▶ _EXERCISE DETAILS_
Pull every line containing the word "justify" from the records.

(STUDY MATERIAL)

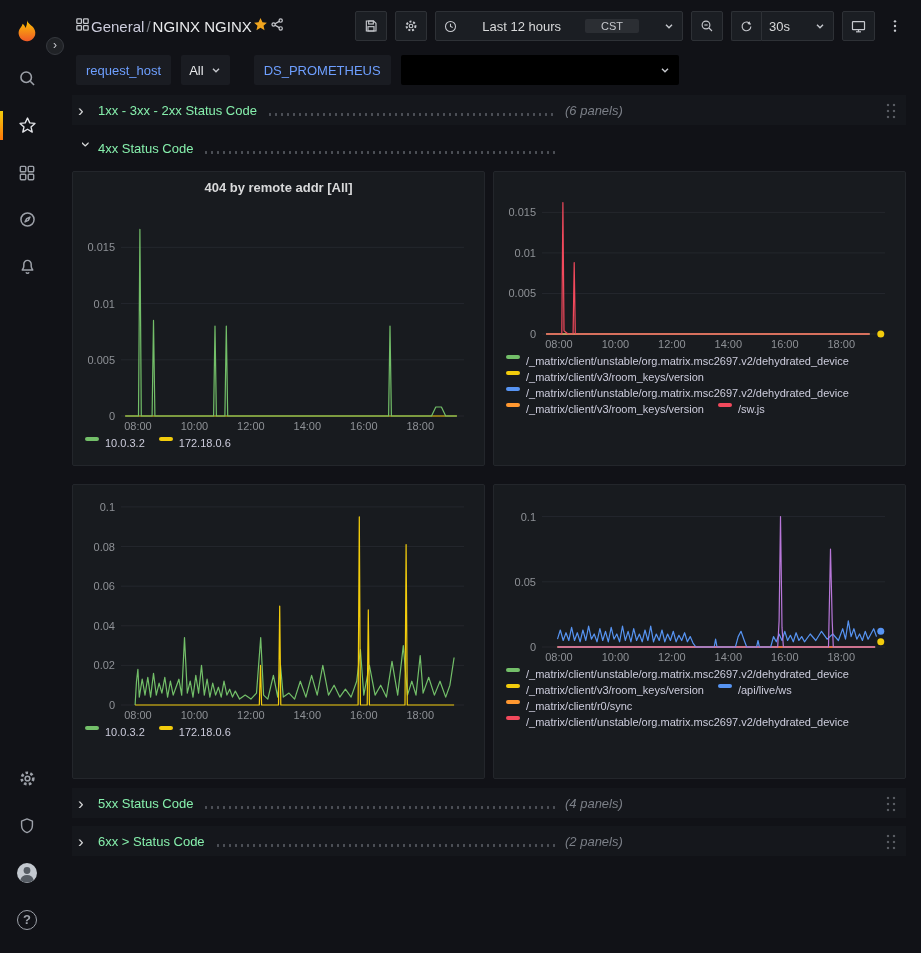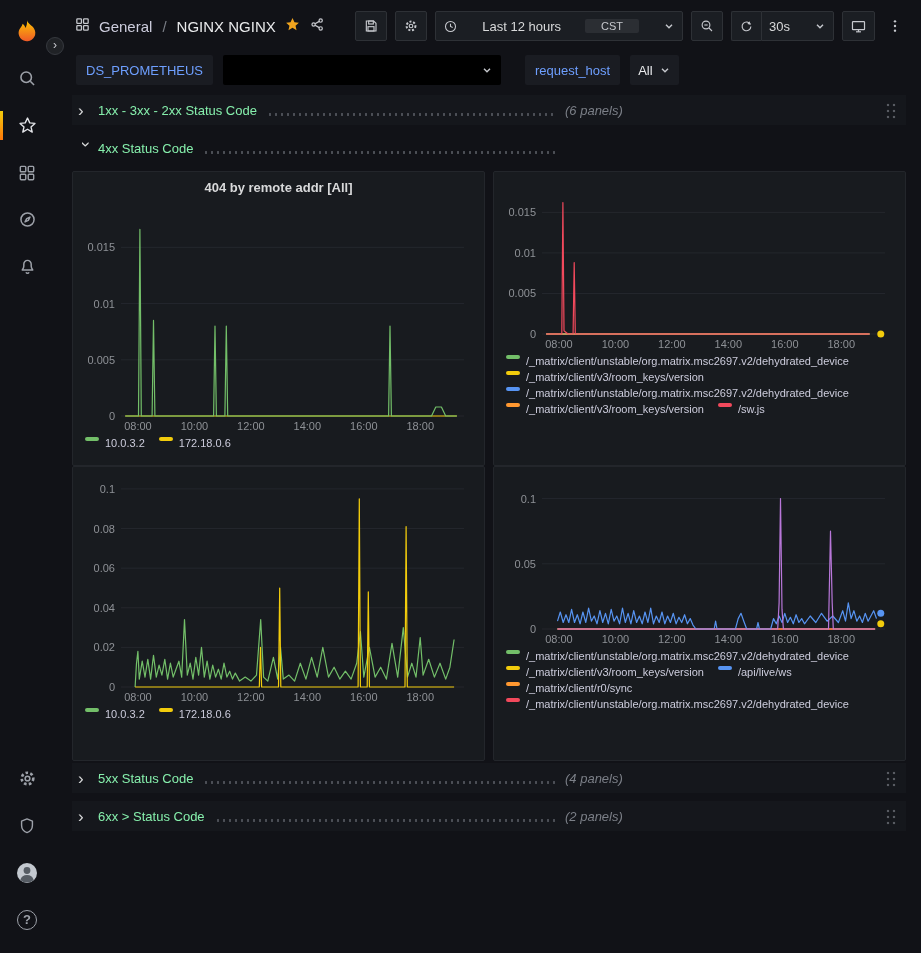--- a/index.html
+++ b/index.html
@@ -19,21 +19,21 @@
     background:#202226;border:1px solid #36393f;color:#c7c9ce;font-size:12px;line-height:15px;
     text-align:center;cursor:pointer;z-index:5}
   .side-bottom-spacer{margin-top:auto}
   .qmark{width:20px;height:20px;border:1.6px solid #9da1a9;border-radius:50%;color:#9da1a9;
     font-size:13px;font-weight:700;display:flex;align-items:center;justify-content:center}
 
   
   .main{flex:1;display:flex;flex-direction:column;min-width:0}
 
   .topbar{height:52px;flex:none;display:flex;align-items:center;padding:0 14px 0 20px}
-  .crumb{display:flex;align-items:center;gap:8px;font-size:15px}
+  .crumb{display:flex;align-items:center;gap:0;font-size:15px}
   .crumb .sect{color:#ccccdc}
   .crumb .sep{color:#7b7f87;margin:0 2px}
   .crumb .title{color:#e9eaec;font-weight:400}
   .tb-right{margin-left:auto;display:flex;align-items:center;gap:8px}
   button{font-family:inherit}
   .tb-btn{height:30px;min-width:30px;display:flex;align-items:center;justify-content:center;gap:24px;
     background:#1b1e23;border:1px solid #2e3136;border-radius:2px;color:#d8d9da;font-size:13px;
     padding:0 7px;cursor:pointer}
   .tb-btn svg{display:block}
   .btn-group{display:flex}
@@ -59,21 +59,21 @@
   .row-left{display:flex;align-items:center;width:487px;min-width:0}
   .row-chev{width:16px;color:#d8d9da;font-size:17px;line-height:1;margin-right:4px;flex:none}
   .row-chev.open{transform:rotate(90deg) translateX(1px)}
   .row-title{font-weight:400;font-size:13px;color:#86efac;white-space:nowrap}
   .dots{flex:1;height:3px;margin:8px 10px 0;background-image:radial-gradient(circle,#4c4f56 1.1px,transparent 1.4px);
     background-size:6px 3px;background-repeat:repeat-x}
   .row-count{font-style:italic;font-size:13px;color:#7b7f87;white-space:nowrap}
   .drag{margin-left:auto;width:11px;height:17px;flex:none;cursor:grab;
     background-image:radial-gradient(circle,#585b62 1.3px,transparent 1.6px);background-size:6px 6px}
 
-  .panel-grid{display:grid;grid-template-columns:413px 413px;gap:0 8px;margin-bottom:2px}
+  .panel-grid{display:grid;grid-template-columns:413px 413px;gap:18px 8px;margin-bottom:9px}
   .panel{width:413px;height:295px;background:#181b1f;border:1px solid #23262b;border-radius:2px;
     padding:4px 8px 0;overflow:hidden;display:flex;flex-direction:column}
   .panel-title{height:24px;line-height:24px;text-align:center;font-size:13px;font-weight:700;
     color:#d8d9da;white-space:nowrap;overflow:hidden;cursor:pointer}
   svg.chart{flex:none}
   .legend{display:flex;flex-wrap:wrap;gap:4px 14px;margin-top:3px;padding-left:4px;overflow:hidden}
   .legend-item{display:flex;align-items:flex-start;gap:6px;white-space:nowrap;cursor:pointer}
   .legend-item .swatch{width:14px;height:4px;border-radius:2px;flex:none}
   .legend-item .lbl{font-size:11px;color:#ccccdc}
 </style>
@@ -253,31 +253,31 @@
             <circle cx="12" cy="5" r="1.8"></circle>
               <circle cx="12" cy="12" r="1.8"></circle>
               <circle cx="12" cy="19" r="1.8"></circle>
           </svg>
           </button>
       </div>
     </header>
 
     <div class="subbar">
       <div class="var-group">
-        <span class="var-label">DS_PROMETHEUS</span>
-        <span class="var-value redacted">
-          <svg width="12" height="12" viewBox="0 0 14 14" fill="none" stroke="#c7c9ce" stroke-width="1.6">
-            <polyline points="3.5,5.5 7,9 10.5,5.5"></polyline>
-            </svg>
-        </span>
-      </div>
-      <div class="var-group">
         <span class="var-label">request_host</span>
         <span class="var-value">
           <span>All</span>
+          <svg width="12" height="12" viewBox="0 0 14 14" fill="none" stroke="#c7c9ce" stroke-width="1.6">
+            <polyline points="3.5,5.5 7,9 10.5,5.5"></polyline>
+            </svg>
+        </span>
+      </div>
+      <div class="var-group">
+        <span class="var-label">DS_PROMETHEUS</span>
+        <span class="var-value redacted">
           <svg width="12" height="12" viewBox="0 0 14 14" fill="none" stroke="#c7c9ce" stroke-width="1.6">
             <polyline points="3.5,5.5 7,9 10.5,5.5"></polyline>
             </svg>
         </span>
       </div>
     </div>
 
     <div class="content">
 
       <div class="row-header">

(End STUDY MATERIAL)

▶ _EXPECTED ANSWER_
     font-size:13px;font-weight:700;display:flex;align-items:center;justify-content:center}
   .tb-btn{height:30px;min-width:30px;display:flex;align-items:center;justify-content:center;gap:24px;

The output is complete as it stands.